Mitigating Biases in Crowdsourcing Data Collection
Date: 10th November 2021, 16:00 - 17:00
Data has become the secret sauce for the rapid progress of artificial intelligence (AI). Over the past decade, crowdsourcing has become a prevalent paradigm for obtaining data from people to enhance machine intelligence. However, there is a growing line of literature showing that data collected from crowdsourcing efforts could have significant biases, which not only decreases the quality of the data, but may even negatively impact the downstream algorithmic models built based on these data. Many factors could contribute to the biases in crowdsourced data, including the composition of the dataset on which annotations are solicited from the crowd (e.g., sampling bias of the dataset), and the cognitive and behavioral limitations that the crowd is subject to when providing annotations (e.g., cognitive bias, affective bias, social bias). In this talk, I'll present some of our recent efforts in mitigating biases throughout the crowdsourcing data collection lifecycle. In particular, I'll discuss how the wisdom of the crowd can be leveraged to detect sampling bias of the dataset before the data is collected, whether and how adding real-time worker interactions during data collection can help mitigate biases in the crowdwork, and how to account for worker biases after the data is collected to reduce data biases through post-hoc data aggregation.
The Future of A.I. for Social Good
Date: 11th November 2021, 15:30 - 16:30
The A.I. Industry has powered a futuristic reality of self-driving cars and voice assistants to help us with almost any need. However, the A.I. Industry has also created systematic challenges. For instance, while it has led to platforms where workers label data to improve machine learning algorithms, my research has uncovered that these workers earn less than minimum wage. We are also seeing the surge of A.I. algorithms that privilege certain populations and racially exclude others. If we were able to fix these challenges we could create greater societal justice and enable A.I. that better addresses people’s needs, especially groups we have traditionally excluded.

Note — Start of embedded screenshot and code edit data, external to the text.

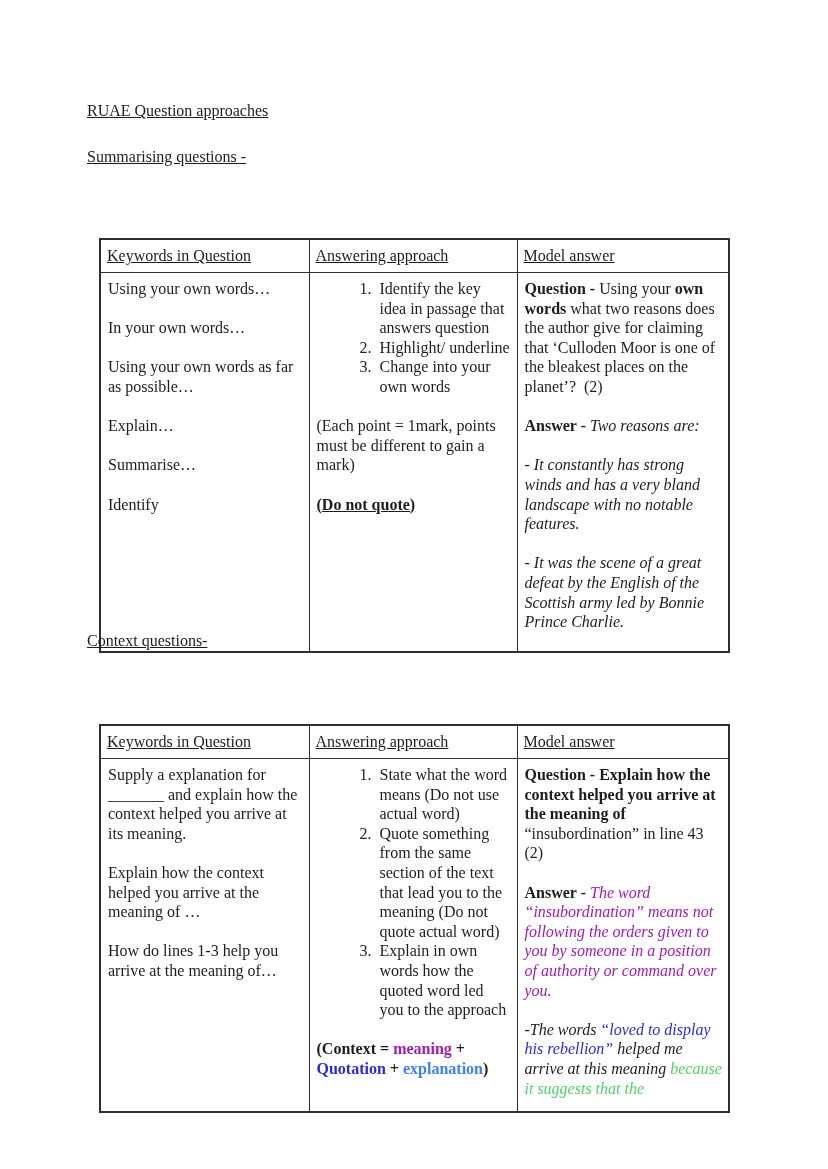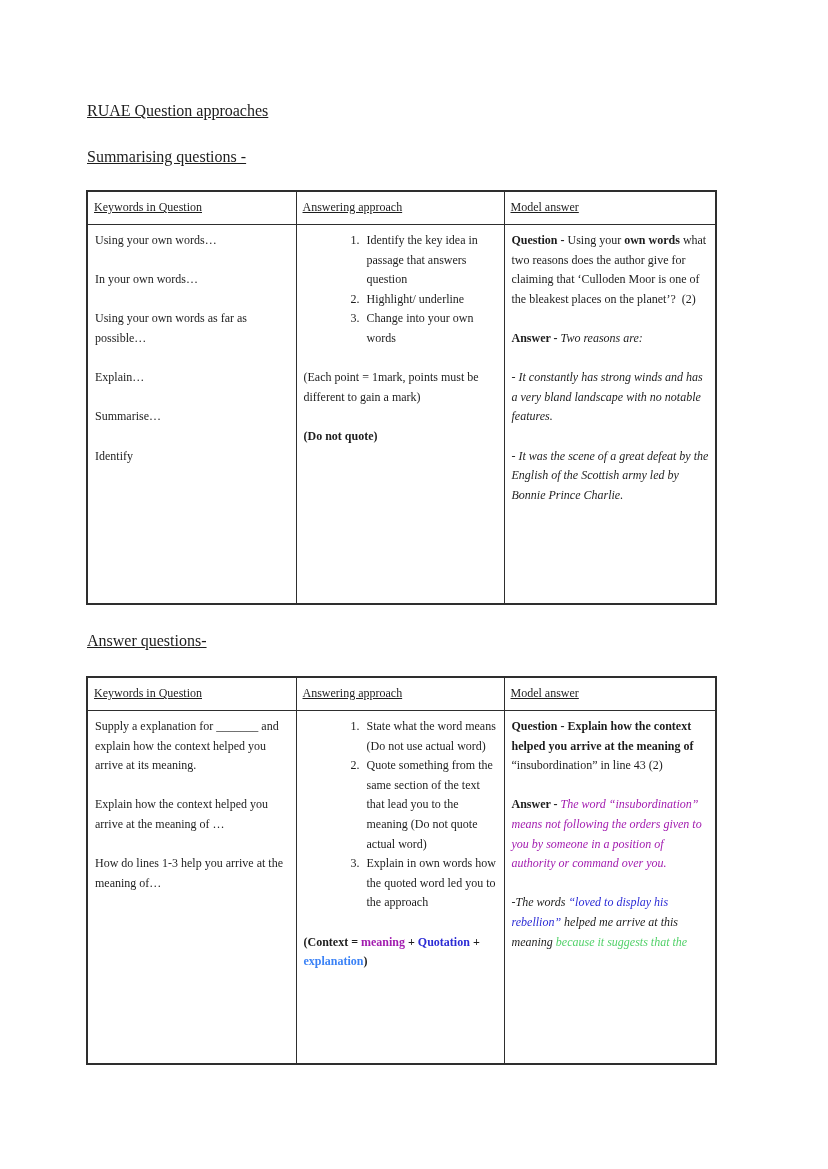--- a/index.html
+++ b/index.html
@@ -14,10 +14,10 @@
   #h-sum { top:147px; }
   #h-ctx { top:631px; }
   table {
-    position:absolute; left:86px; width:629px;
+    position:absolute; left:99px; width:629px;
     border-collapse:collapse; table-layout:fixed;
     border:2px solid #2e2e2e;
-    font-size:12px; line-height:19.6px;
+    font-size:16px; line-height:19.6px;margin-top:48px;
   }
   #table1 { top:190px; }
   #table2 { top:676px; }

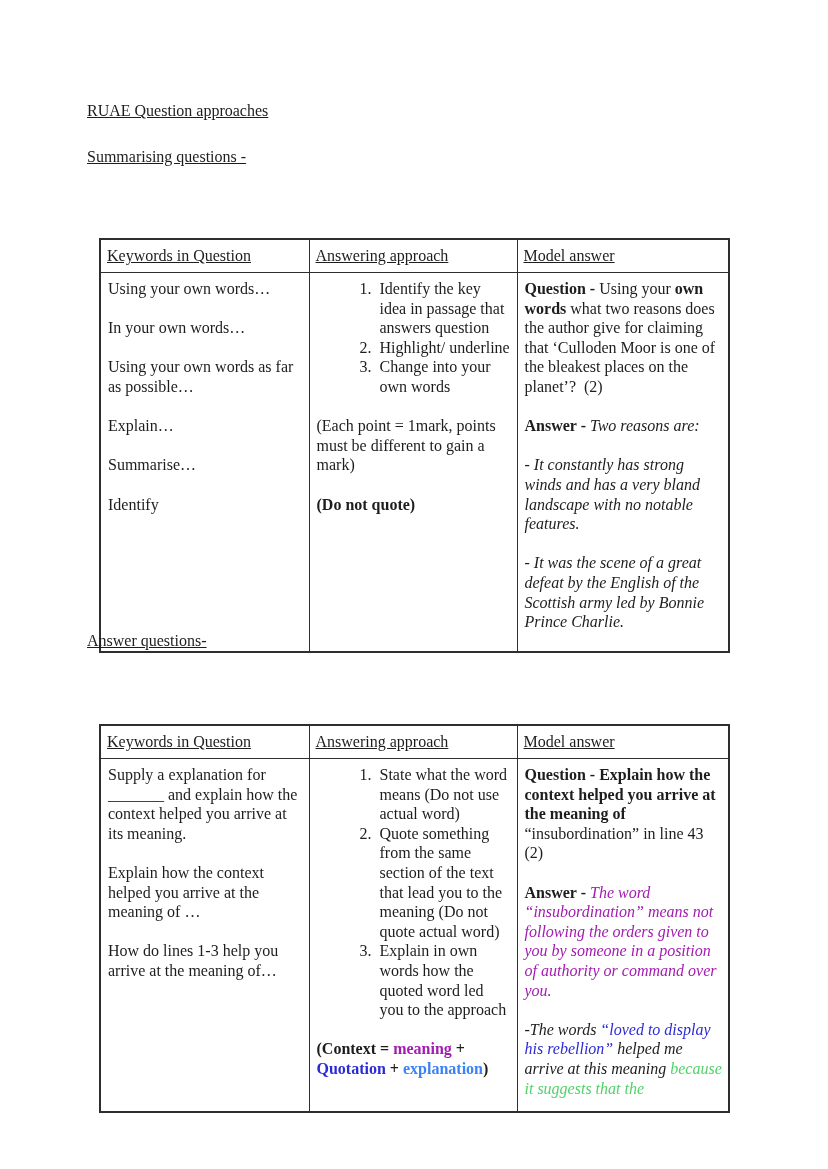--- a/index.html
+++ b/index.html
@@ -36,7 +36,7 @@
   ol li { padding-left:4px; margin:0; }
   .b { font-weight:bold; }
   .i { font-style:italic; }
-  .u { }
+  .u { text-decoration:underline; }
   .pw { white-space:pre-wrap; }
   .red   { color:#a21caf; }
   .blue  { color:#2b2bd5; }

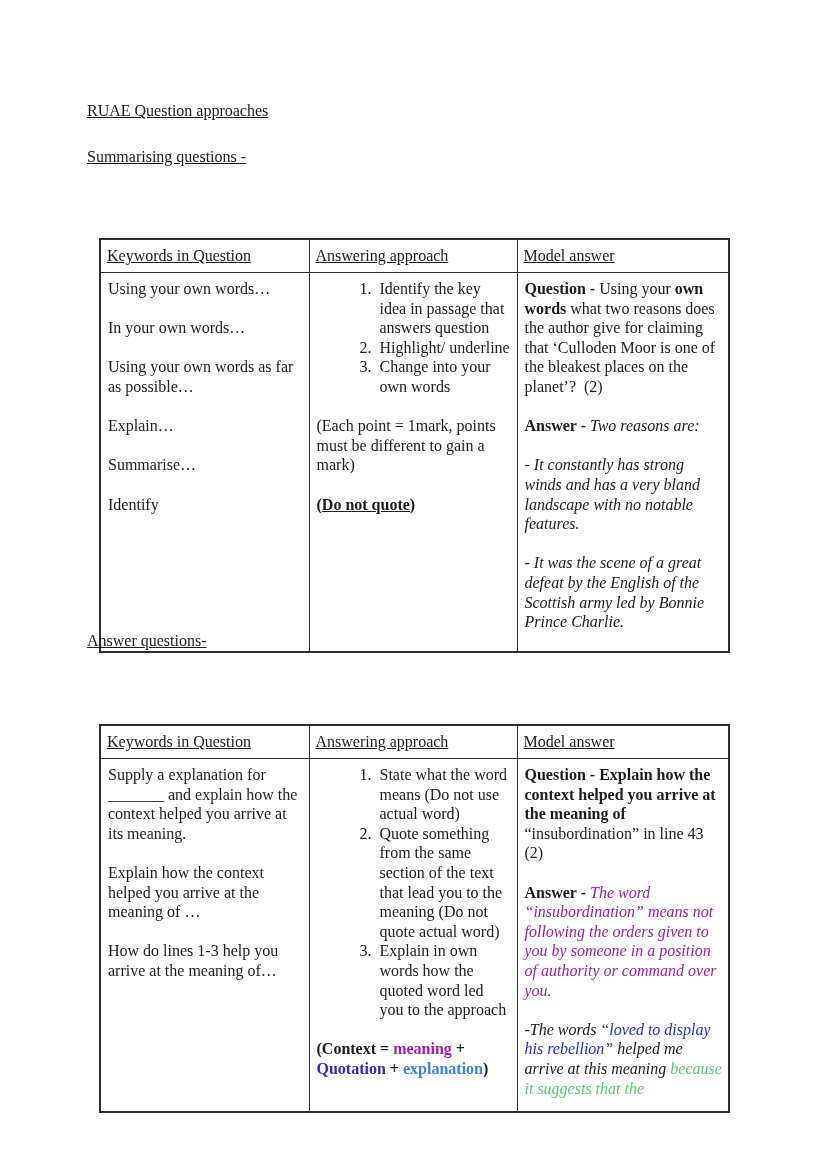--- a/index.html
+++ b/index.html
@@ -91,7 +91,7 @@
   </tbody>
     </table>
 
-  <div id="h-ctx" class="doc-heading">Answer questions-</div>
+  <div id="h-ctx" class="doc-heading">Context questions-</div>
 
   <table id="table2">
     <colgroup>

In this talk, I will discuss some of these urgent global problems that my research has uncovered from the A.I. Industry. I will present how we can start to address these problems through my proposed "A.I. For Good" framework. My framework uses value sensitive design to understand people's values and rectify harm. I will present case-studies where I use this framework to design A.I. systems that improve the labor conditions of the workers operating behind the scenes in our A.I. industry; as well as how we can use this framework to safeguard our democracies. I conclude by presenting a research agenda for studying the impact of A.I. in society; and researching effective socio-technical solutions in favor of the future of work and countering techno-authoritarianism.
On the Foresight and Measurement of Computational Harms
Date: 12th November 2021, 15:45 - 16:45
Abstract: There is a rich and long-standing literature on detecting and mitigating a wide range of biased, objectionable, or deviant content and behaviors, including hateful and offensive speech, misinformation, and discrimination. There is also a growing literature on fairness, accountability, and transparency in computational systems that is concerned with how such systems may inadvertently engender, reinforce, and amplify such behaviors. While many systems have become increasingly proficient at identifying clear cases of objectionable content and behaviors, many challenges still persist.
While existing efforts tend to focus on issues that we know to look for, techniques for preempting future issues that may not yet be on the product teams' and research community's radar are not nearly as well developed or understood. Addressing this gap requires deep dives into specific application areas. In addition, existing approaches to measuring computational harms also often embed many unnamed assumptions, with poorly understood implications to the fairness and inclusiveness of a system. I will ground our discussion in some of our recent research examining how language technologies are being evaluated and how we could do better.